DALLAS (AP) - The city of Dallas is being invaded, by a group of nearly 500 street preachers spreading the word.
Last week they were at every single gate to the Texas state fair, handing out literature, preaching to anyone and everyone, and doing whatever they could to get people's attention.
"Success is pleasing God. If no one stopped to listen and God was pleased it would still be a success," street preacher Avery Peterson said.
Organizers of the group call it an invasion because they believe Christians need to be more aggressive.
"It's time for Christians to stop going on retreats, and start going on the advance," said Darrel Rundus, founder and president of The Great News Network.
Street preaching, never entirely embraced by traditional evangelical churches, has been gaining in popularity, said David Allen, the dean of the theology school at Southwestern Baptist Theological Seminary in Fort Worth.
Most evangelicals take their biblical cue from a passage in the Book of Matthew known as The Great Commission, Allen said. In it, Jesus Christ tells followers to "make disciples of all nations ... and teach them to obey everything that I have commanded."
Evangelical Christians interpret the passage differently, and pastors from traditional churches say there are more effective and less threatening means than hitting the streets.
"The common perception people have of street preachers is someone out there who is on the kook fringe of things," Allen said. "You think of someone who wears a sandwich sign that says, 'The world will end tomorrow.' "
That confrontational style turns people away, said Jim Lemons, pastor of the River Oaks Baptist Church near Fort Worth. He does not encourage church members to conduct open-air preaching but prefers "servant-style evangelism," such as volunteering in soup kitchens or homeless shelters.
"I think there are ways to make a bigger impact, a more lasting impact than yelling for 15 or 30 seconds on a street corner," Lemons said. "If I were not a believer and I were accosted, I would say, 'I don't want anything to do with that group or with what that religion believes.'"
Rundus acknowledged the image problem but says his group teaches a non-confrontational approach.
Rundus has spent the past two years building a network he thinks will make a nationwide event possible. He has 133 local leaders around the country who organize groups of street preachers. His group has organized 16 "evangelical boot camps" that he said has attracted about 100 participants apiece from around the world.
Among the most important lessons: Preaching locales must be public property and popular.
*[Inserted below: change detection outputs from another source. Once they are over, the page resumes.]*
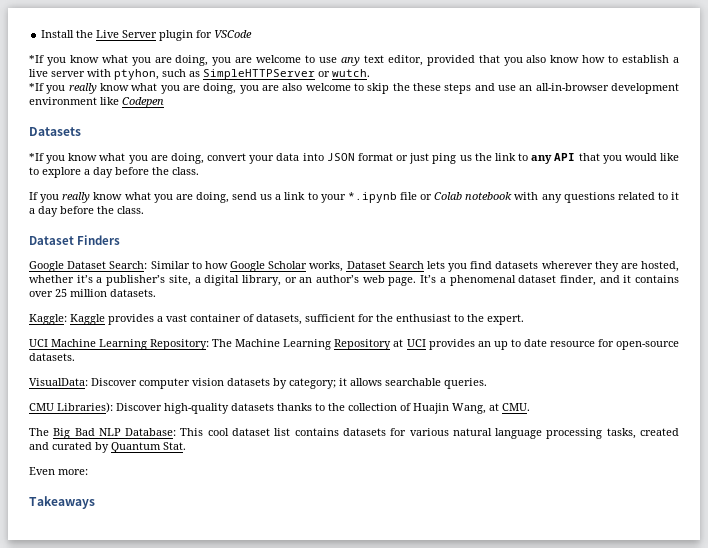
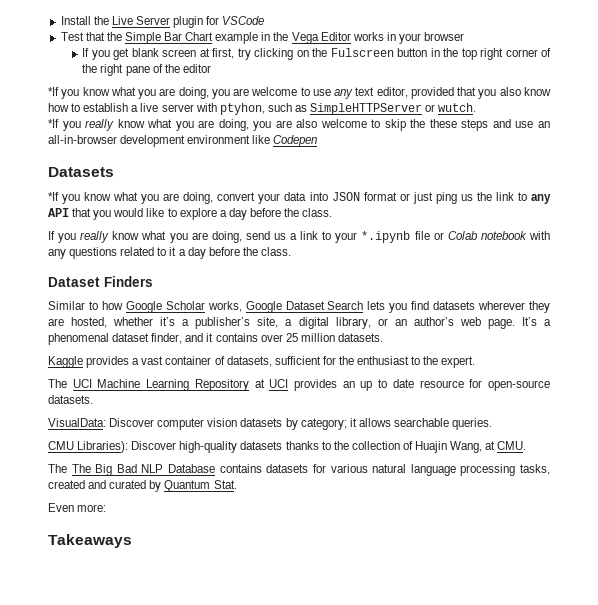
+ Test that the Simple Bar Chart example in the Vega Editor works in your browser
+ If you get blank screen at first, try clicking on the Fulscreen button in the top right corner of the right pane of the editor
- Google Dataset Search: Similar to how Google Scholar works, Dataset Search lets you find datasets wherever they are hosted, whether it’s a publisher’s site, a digital library, or an author’s web page.
+ Similar to how Google Scholar works, Google Dataset Search lets you find datasets wherever they are hosted, whether it’s a publisher’s site, a digital library, or an author’s web page.
- Kaggle: Kaggle provides a vast container of datasets, sufficient for the enthusiast to the expert.
+ Kaggle provides a vast container of datasets, sufficient for the enthusiast to the expert.
- UCI Machine Learning Repository: The Machine Learning Repository at UCI provides an up to date resource for open-source datasets.
+ The UCI Machine Learning Repository at UCI provides an up to date resource for open-source datasets.
- The Big Bad NLP Database: This cool dataset list contains datasets for various natural language processing tasks, created and curated by Quantum Stat.
+ The The Big Bad NLP Database contains datasets for various natural language processing tasks, created and curated by Quantum Stat.

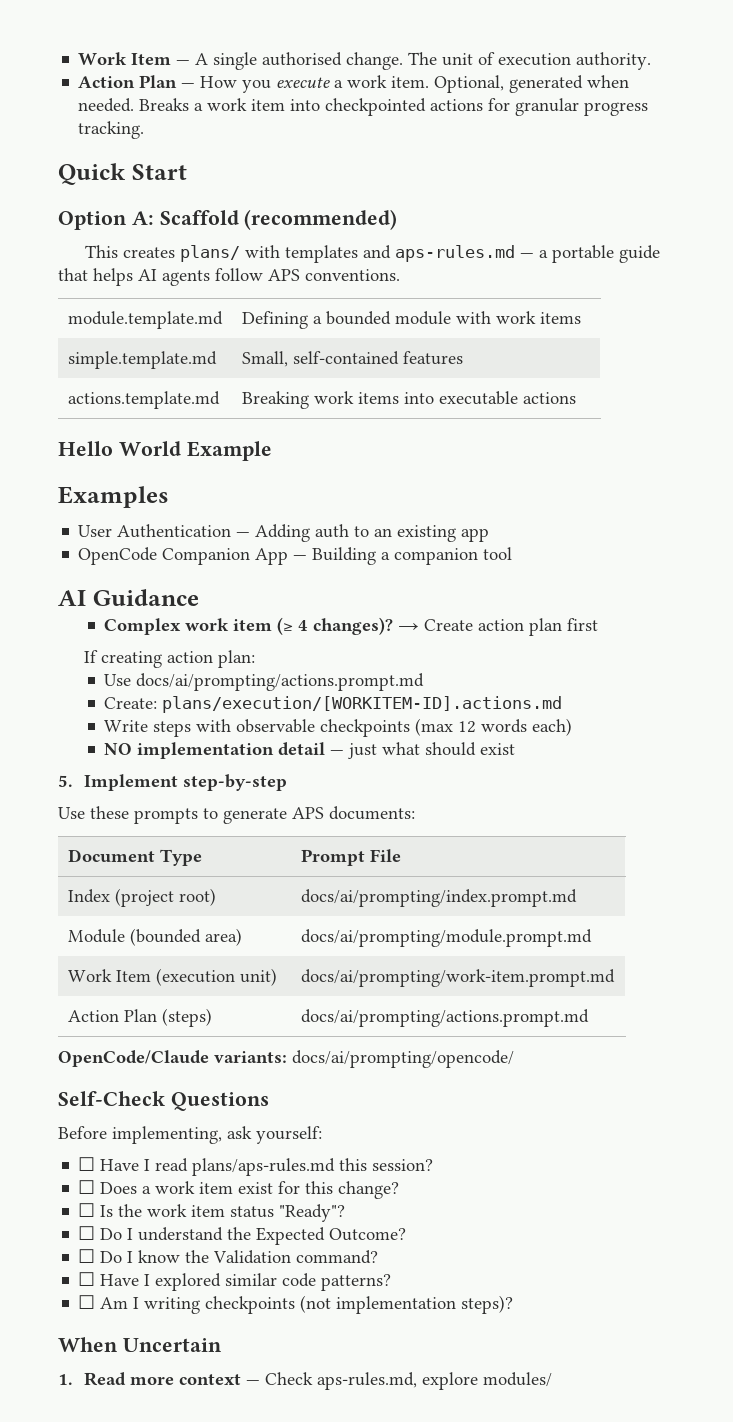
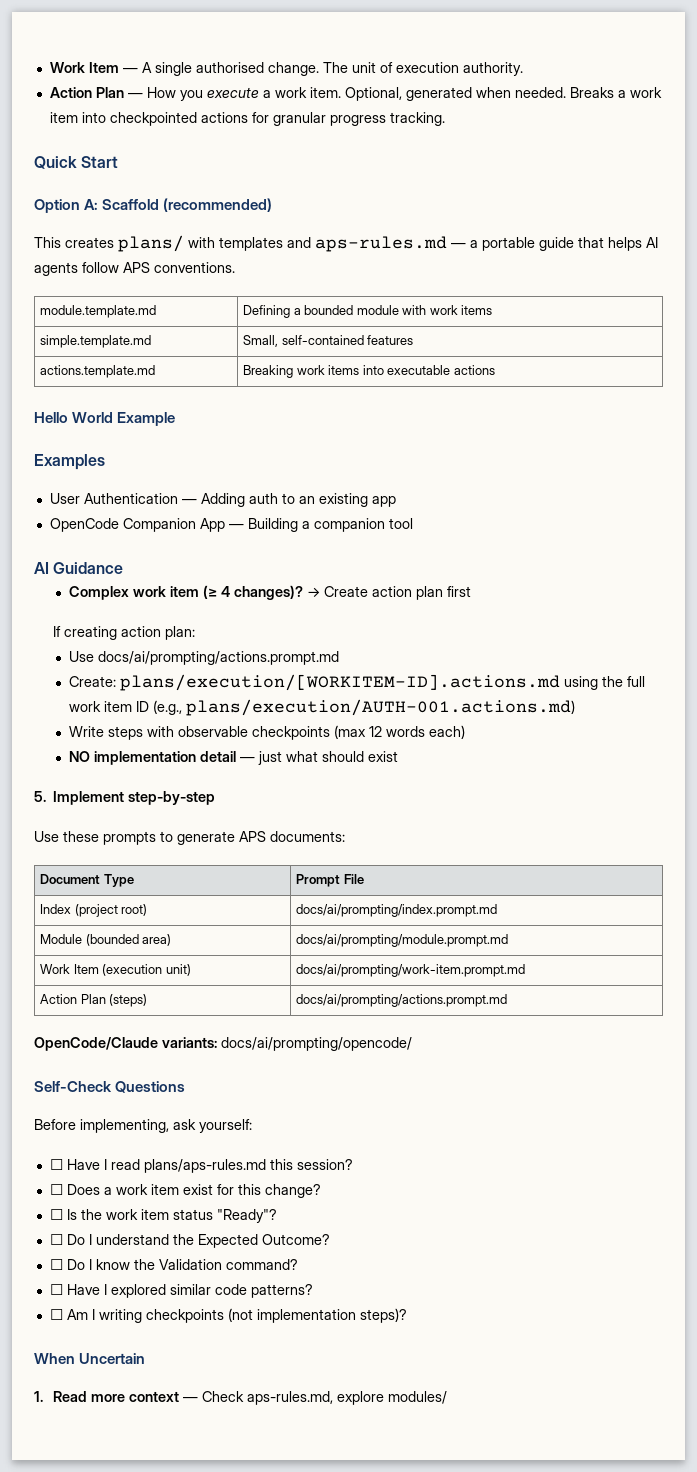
- Create: plans/execution/[WORKITEM-ID].actions.md
+ Create: plans/execution/[WORKITEM-ID].actions.md using the full work item ID (e.g., plans/execution/AUTH-001.actions.md)

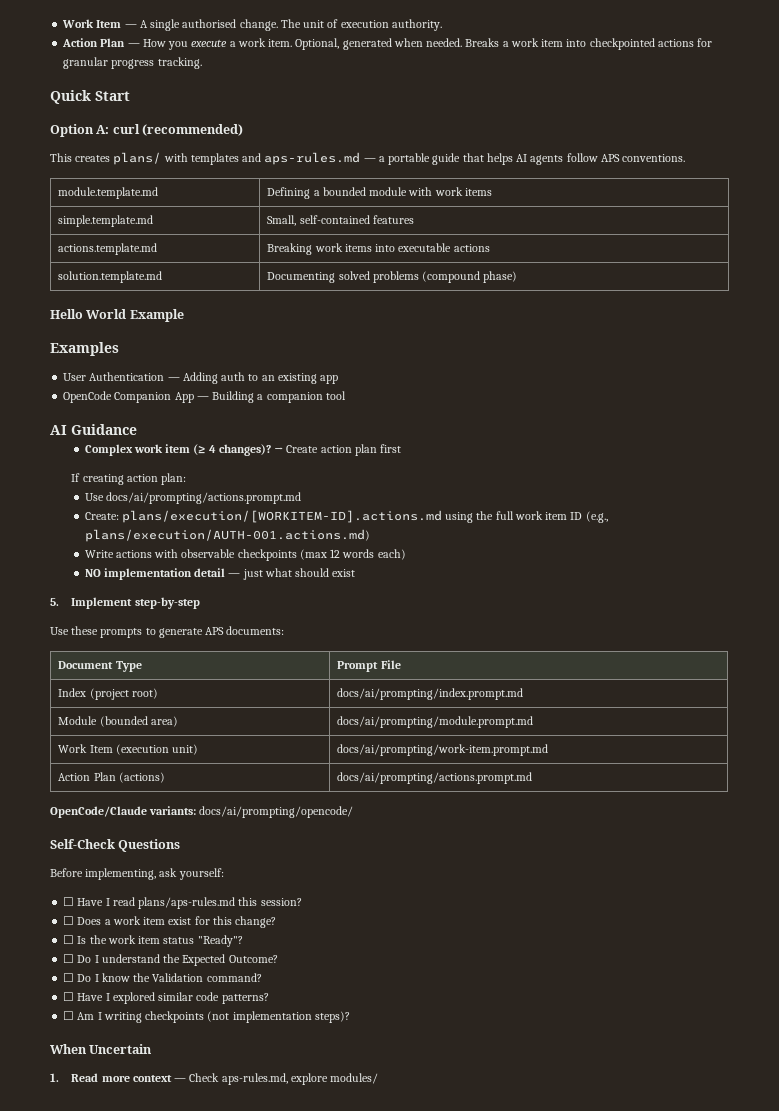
- Option A: Scaffold (recommended)
+ Option A: curl (recommended)
+ solution.template.md | Documenting solved problems (compound phase)
- Write steps with observable checkpoints (max 12 words each)
+ Write actions with observable checkpoints (max 12 words each)
- Action Plan (steps) | docs/ai/prompting/actions.prompt.md
+ Action Plan (actions) | docs/ai/prompting/actions.prompt.md

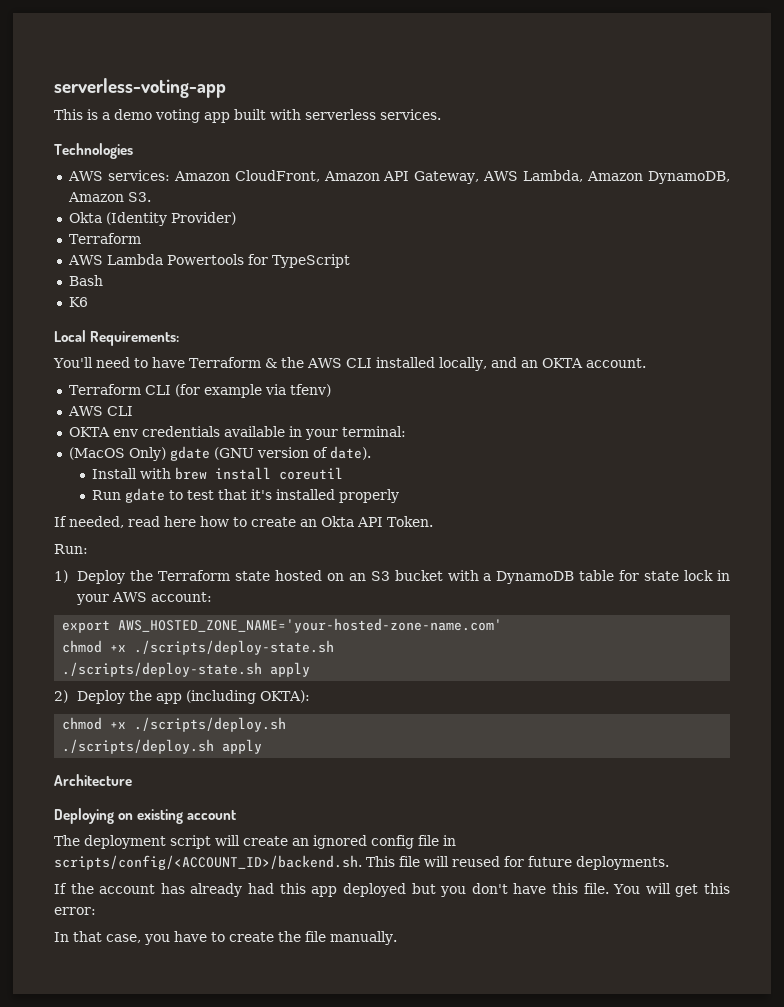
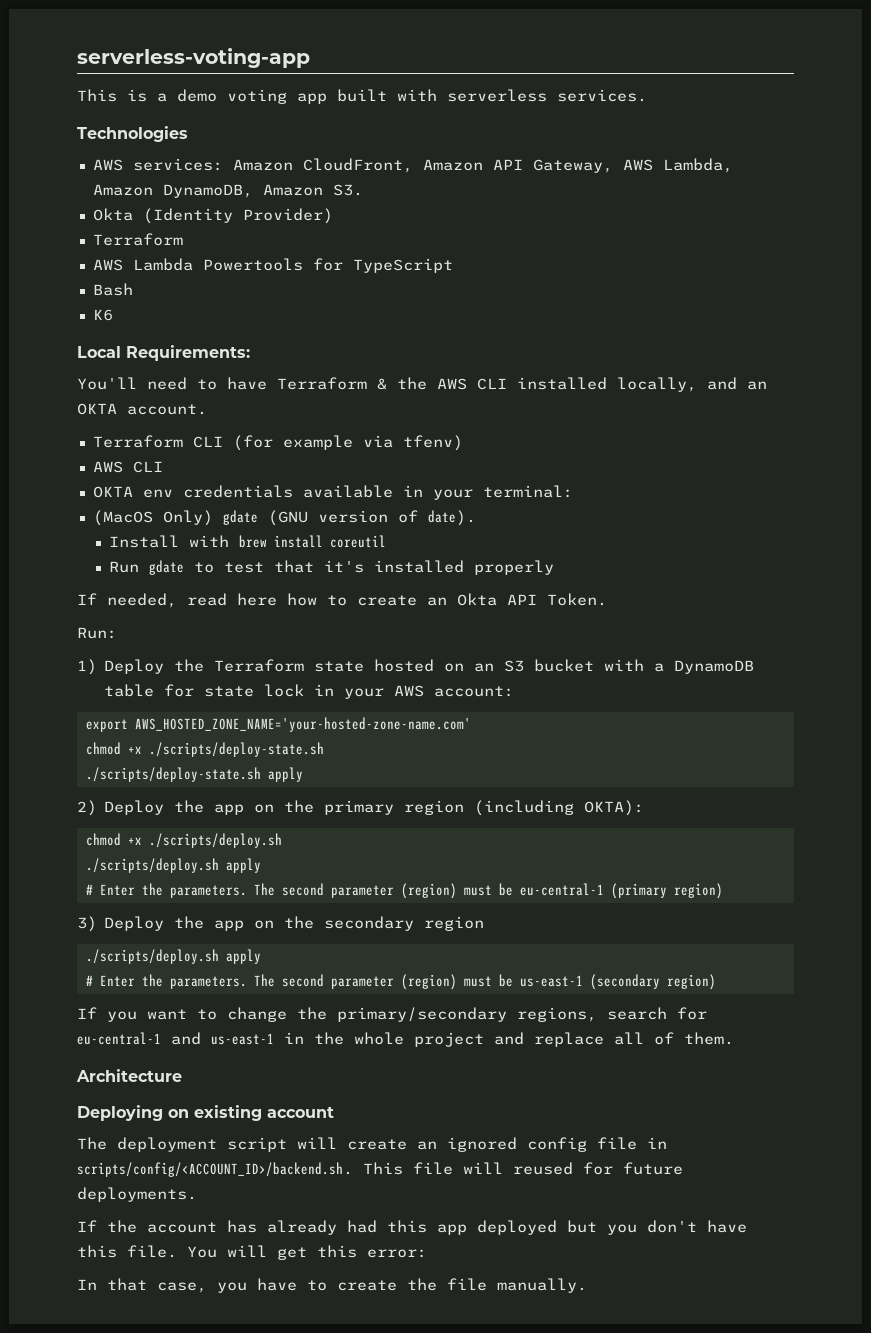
- 2) Deploy the app (including OKTA):
+ 2) Deploy the app on the primary region (including OKTA):
+ # Enter the parameters. The second parameter (region) must be eu-central-1 (primary region)
+ 3) Deploy the app on the secondary region
+ ./scripts/deploy.sh apply
+ # Enter the parameters. The second parameter (region) must be us-east-1 (secondary region)
+ If you want to change the primary/secondary regions, search for eu-central-1 and us-east-1 in the whole project and replace all of them.

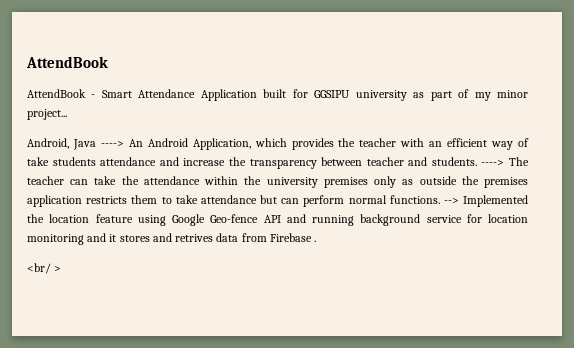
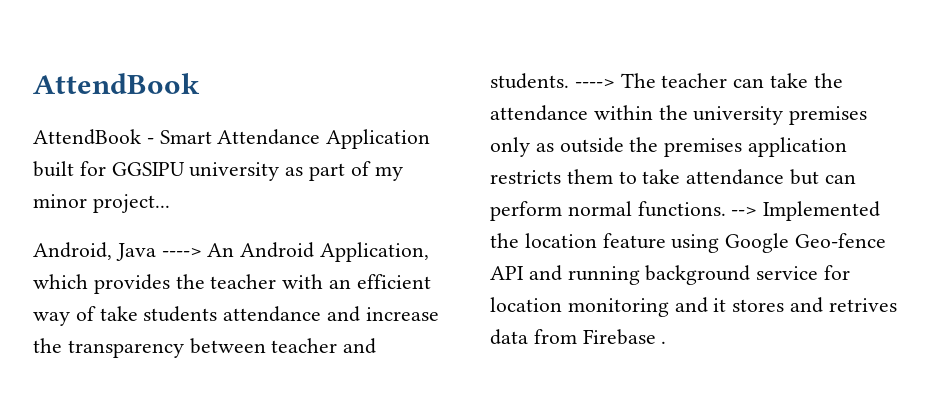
- <br/ >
The group typically favors entertainment districts, such as the Deep Ellum neighborhood in Dallas or Sundance Square in Fort Worth.
At the boot camp, would-be street preachers learn to overcome fears of public speaking, to engage people in conversation and to preach in an "inoffensive and Biblical way," Rundus said.
Local leaders will ultimately determine whether Rundus ministry group is able to make its city invasion work on a national level.